[TASK TO CARRY OUT]
Please print out the entries below unchanged and skip the images.

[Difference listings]
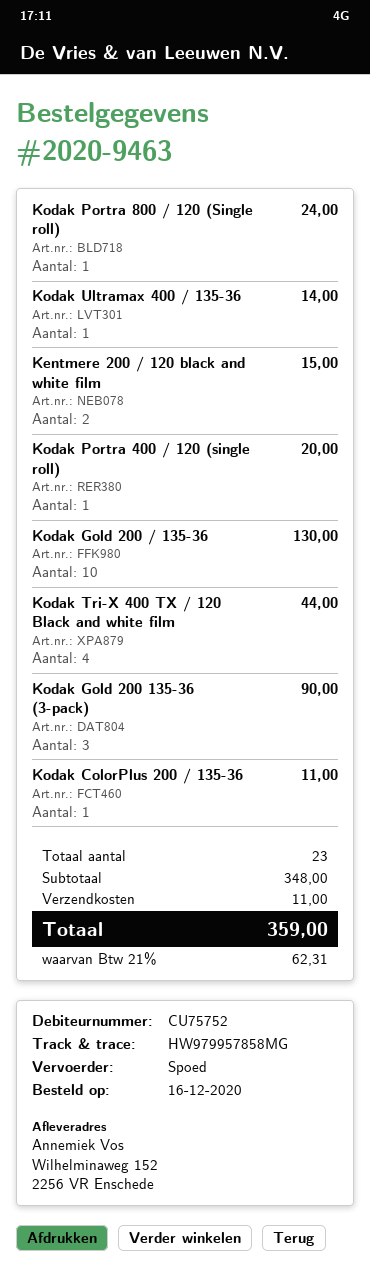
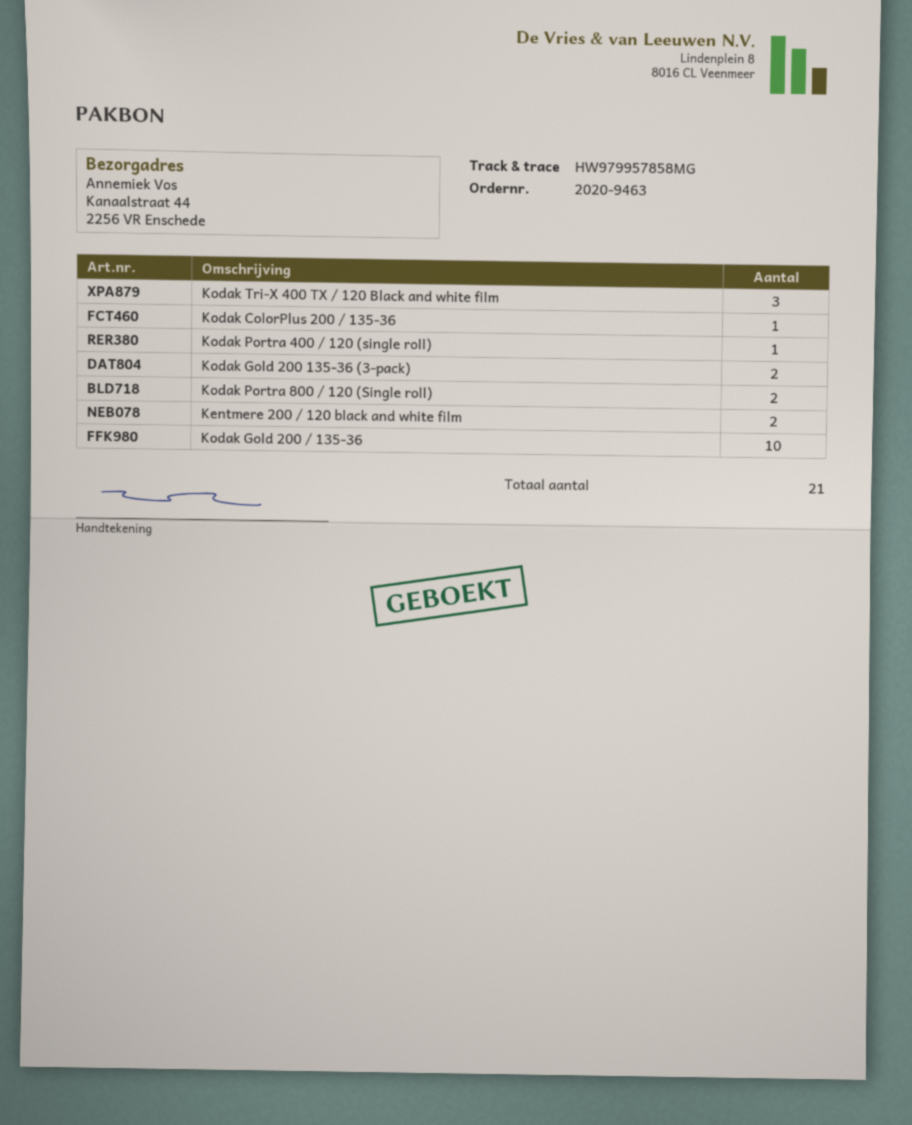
ship to: Wilhelminaweg 152, 2256 VR Enschede -> Kanaalstraat 44, 2256 VR Enschede
Kodak Portra 800 / 120 (Single roll): 1 -> 2
Kodak Ultramax 400 / 135-36: 1 -> none
Kodak Tri-X 400 TX / 120 Black and white film: 4 -> 3
Kodak Gold 200 135-36 (3-pack): 3 -> 2
total quantity: 23 -> 21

[SOLUTION]
ship to: Wilhelminaweg 152, 2256 VR Enschede -> Kanaalstraat 44, 2256 VR Enschede
Kodak Portra 800 / 120 (Single roll): 1 -> 2
Kodak Ultramax 400 / 135-36: 1 -> none
Kodak Tri-X 400 TX / 120 Black and white film: 4 -> 3
Kodak Gold 200 135-36 (3-pack): 3 -> 2
total quantity: 23 -> 21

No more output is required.